Task to complete => For this exercise, copy the data exactly and omit any images.

Code change snippets
• • • • • • •
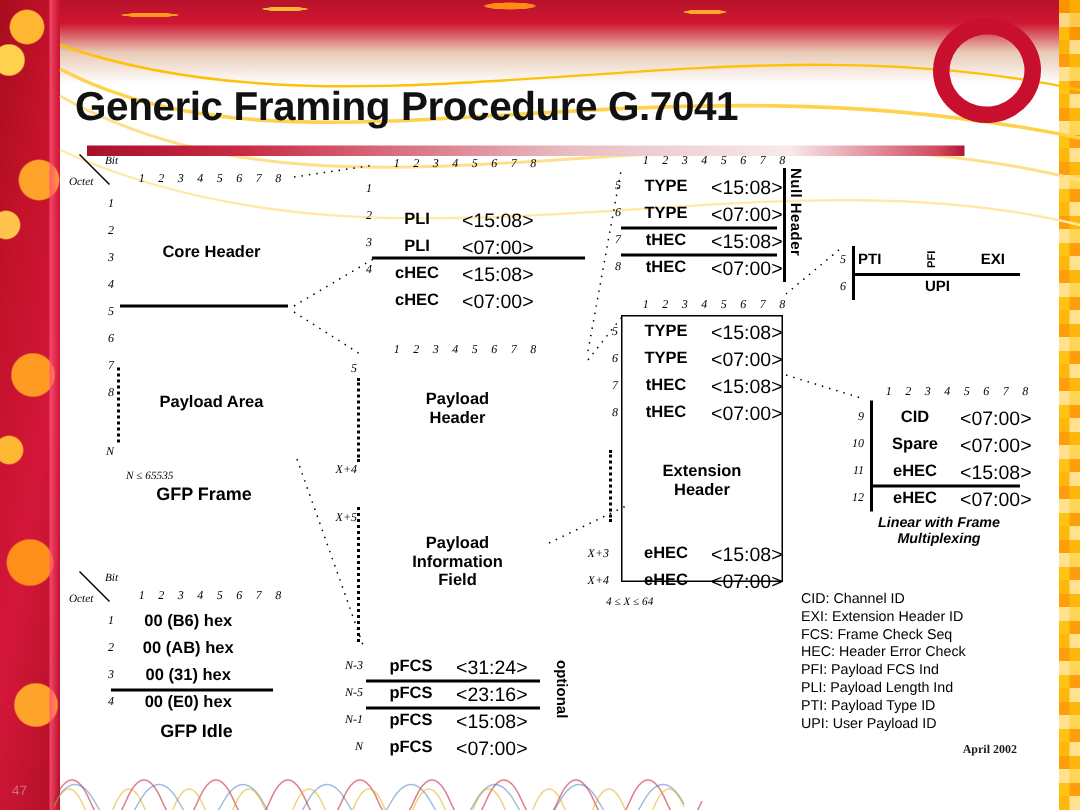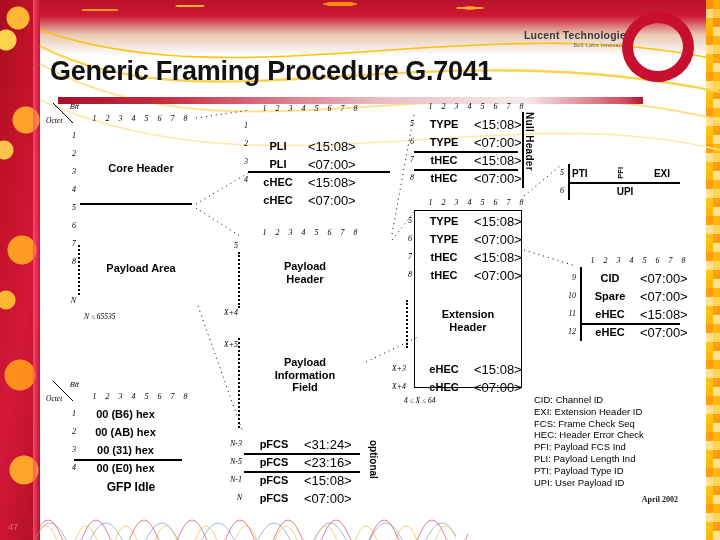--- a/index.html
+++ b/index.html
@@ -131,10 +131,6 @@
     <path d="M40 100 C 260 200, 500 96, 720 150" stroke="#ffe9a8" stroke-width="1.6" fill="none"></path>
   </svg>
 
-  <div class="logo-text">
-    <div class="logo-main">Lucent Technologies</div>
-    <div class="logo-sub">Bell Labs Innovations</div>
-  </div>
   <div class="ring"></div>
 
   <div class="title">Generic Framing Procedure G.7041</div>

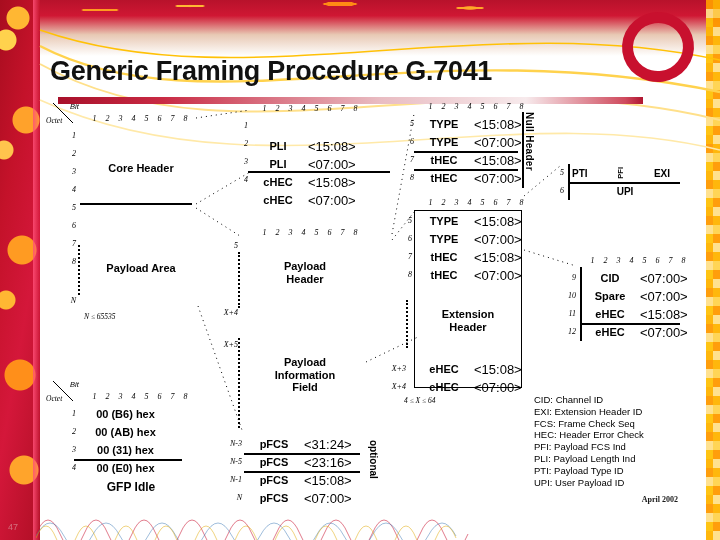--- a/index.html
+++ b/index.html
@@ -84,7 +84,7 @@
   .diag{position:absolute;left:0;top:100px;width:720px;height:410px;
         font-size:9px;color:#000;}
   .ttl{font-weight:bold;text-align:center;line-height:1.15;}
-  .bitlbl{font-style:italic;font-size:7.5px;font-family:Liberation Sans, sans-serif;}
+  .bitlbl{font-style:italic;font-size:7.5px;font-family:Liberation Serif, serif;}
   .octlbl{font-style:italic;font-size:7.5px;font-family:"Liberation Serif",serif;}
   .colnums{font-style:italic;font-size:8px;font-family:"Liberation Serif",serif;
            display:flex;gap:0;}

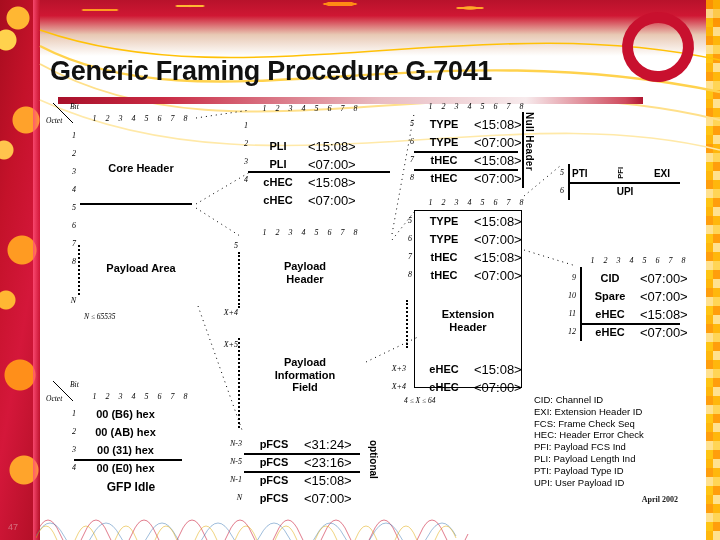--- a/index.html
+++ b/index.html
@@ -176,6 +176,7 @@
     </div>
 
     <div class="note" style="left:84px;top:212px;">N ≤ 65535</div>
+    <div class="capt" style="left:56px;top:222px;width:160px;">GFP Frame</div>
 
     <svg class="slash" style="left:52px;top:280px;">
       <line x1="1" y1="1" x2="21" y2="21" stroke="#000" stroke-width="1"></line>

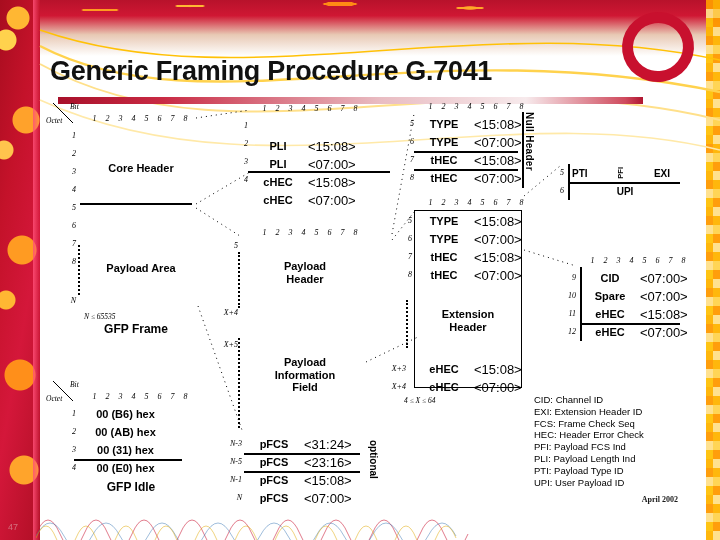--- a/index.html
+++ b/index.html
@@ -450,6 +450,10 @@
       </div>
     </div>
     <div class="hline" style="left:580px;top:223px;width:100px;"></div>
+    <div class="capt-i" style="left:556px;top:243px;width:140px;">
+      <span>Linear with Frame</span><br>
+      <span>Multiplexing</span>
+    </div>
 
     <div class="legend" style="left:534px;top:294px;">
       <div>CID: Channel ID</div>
• • • • • • •
Exercise solution =>
--- a/index.html
+++ b/index.html
@@ -131,10 +131,6 @@
     <path d="M40 100 C 260 200, 500 96, 720 150" stroke="#ffe9a8" stroke-width="1.6" fill="none"></path>
   </svg>
 
-  <div class="logo-text">
-    <div class="logo-main">Lucent Technologies</div>
-    <div class="logo-sub">Bell Labs Innovations</div>
-  </div>
   <div class="ring"></div>
 
   <div class="title">Generic Framing Procedure G.7041</div>

--- a/index.html
+++ b/index.html
@@ -84,7 +84,7 @@
   .diag{position:absolute;left:0;top:100px;width:720px;height:410px;
         font-size:9px;color:#000;}
   .ttl{font-weight:bold;text-align:center;line-height:1.15;}
-  .bitlbl{font-style:italic;font-size:7.5px;font-family:Liberation Sans, sans-serif;}
+  .bitlbl{font-style:italic;font-size:7.5px;font-family:Liberation Serif, serif;}
   .octlbl{font-style:italic;font-size:7.5px;font-family:"Liberation Serif",serif;}
   .colnums{font-style:italic;font-size:8px;font-family:"Liberation Serif",serif;
            display:flex;gap:0;}

--- a/index.html
+++ b/index.html
@@ -176,6 +176,7 @@
     </div>
 
     <div class="note" style="left:84px;top:212px;">N ≤ 65535</div>
+    <div class="capt" style="left:56px;top:222px;width:160px;">GFP Frame</div>
 
     <svg class="slash" style="left:52px;top:280px;">
       <line x1="1" y1="1" x2="21" y2="21" stroke="#000" stroke-width="1"></line>

--- a/index.html
+++ b/index.html
@@ -450,6 +450,10 @@
       </div>
     </div>
     <div class="hline" style="left:580px;top:223px;width:100px;"></div>
+    <div class="capt-i" style="left:556px;top:243px;width:140px;">
+      <span>Linear with Frame</span><br>
+      <span>Multiplexing</span>
+    </div>
 
     <div class="legend" style="left:534px;top:294px;">
       <div>CID: Channel ID</div>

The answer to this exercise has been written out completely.